Тут я понял, что вместо работы уже пять минут стою, как дурак, над грядкой и думаю о девушке. Чего раньше за собой не замечал. Хотя и красны девицы в наши края досель не забредали.
Я покачал головой, ткнул еще пару раз тяпкой в подсохшую землю и выпрямился. Маша расположилась у озера на бревне и сидела там, расчесывая косу. Я подошел поближе. Как-то вчера, при лучине, не удалось толком ее рассмотреть. Оказывается, она была весьма хорошенькой. Ладная, стройненькая, носик ровненький, глаза – голубые. И такое из себя крутое колесо – ни мгновенья спокойно не сидела! Вертелась все, наклонялась то жучка какого-то рассмотреть, то цветочек сорвать и в косу воткнуть. Вот, между прочим, коса у девицы-то и подгуляла. Короткая слишком! А должна быть ажно до колен длиной и толщиной в руку.
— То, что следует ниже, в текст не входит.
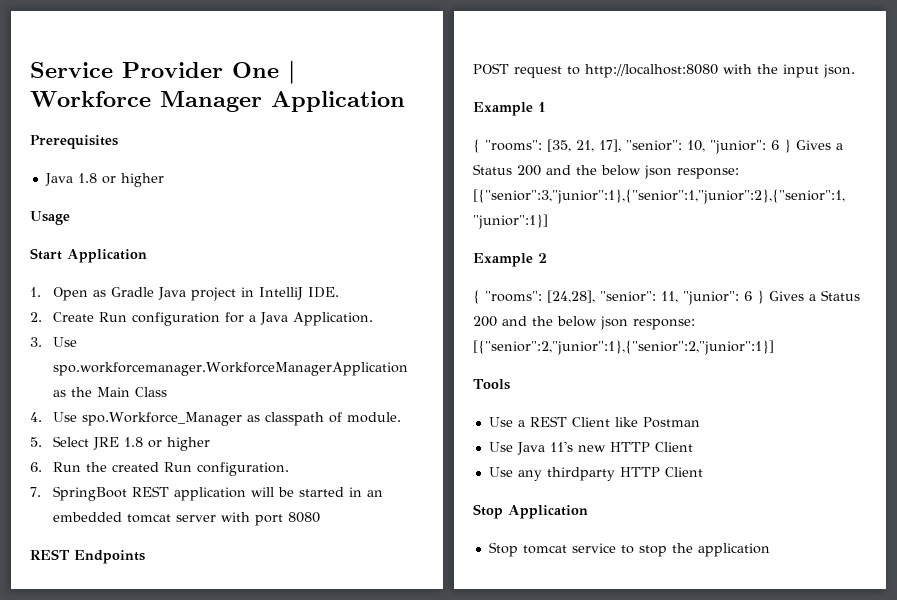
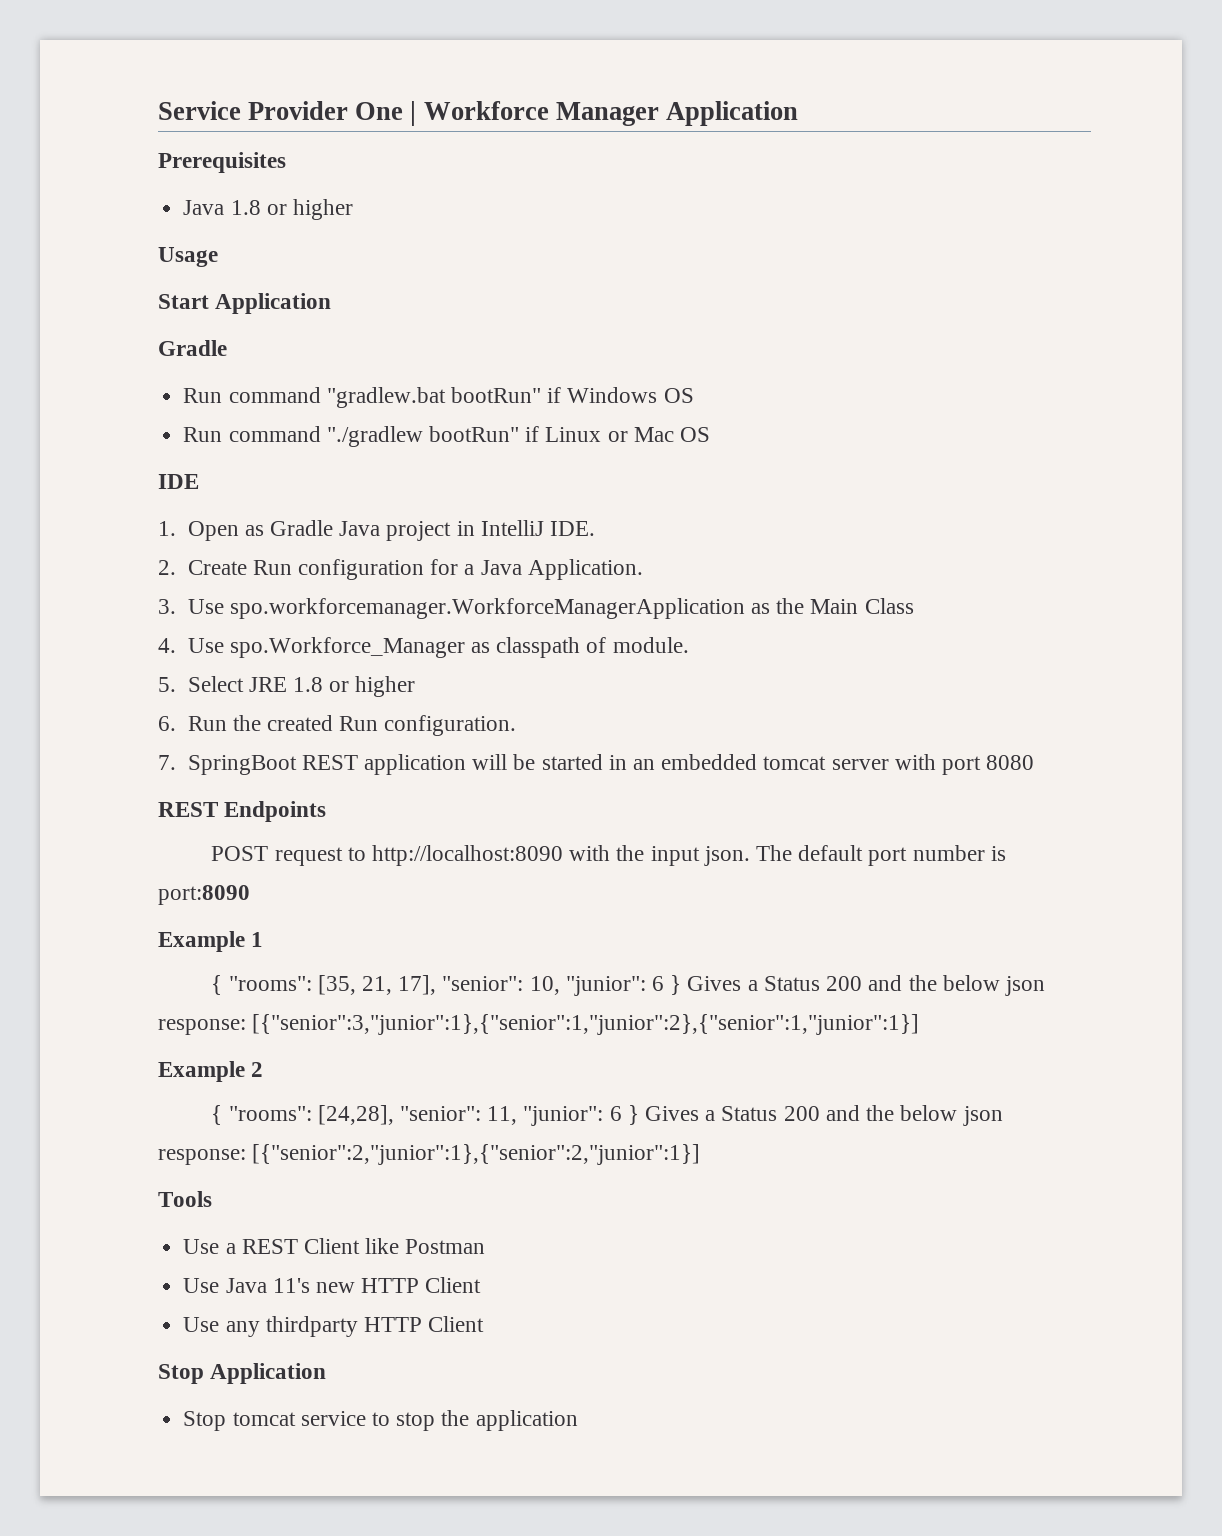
(147, 256) none -> [158,340,227,356] [183,387,694,408] [183,426,710,447] [158,474,199,489] // Gradle // Run command "gradlew.bat bootRun" if Windows OS // Run command "./gradlew bootRun" if Linux or Mac OS // IDE
[585,64,718,78] http://localhost:8080 -> [372,845,564,866] http://localhost:8090
(855, 71) none -> [756,845,1006,866] [158,885,250,905] The default port number is port:8090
Ох, незадача! Маша почувствовала мой взгляд и быстро оглянулась. Я почему-то покраснел и сделал шаг назад.
- О-ой! – протянула девушка, снова округлив глаза. - Какой у тебя прикид, оказывается, аутентичный. Чистый фолк!
- Чегой-то? – буркнул я, на всякий случай принимая суровый вид. - Сказал же тебе Диодор Епифанович: заморскими словечками не сорить тут!
- Ты не знаешь, что такое фолк? – опять удивилась девушка. – Да у тебя ж рубашка такая, что на модельной выставке с руками оторвут! Слушай, а где ты такие классные лапти отхватил?
- Как это – отхватил? – немного обиделся я. – Да я ж сам их и сплел!
- А ты умеешь?
- А чего тут не уметь? Главное лыка побольше надрать. Да вымочить его, как следует, чтоб плести было легче.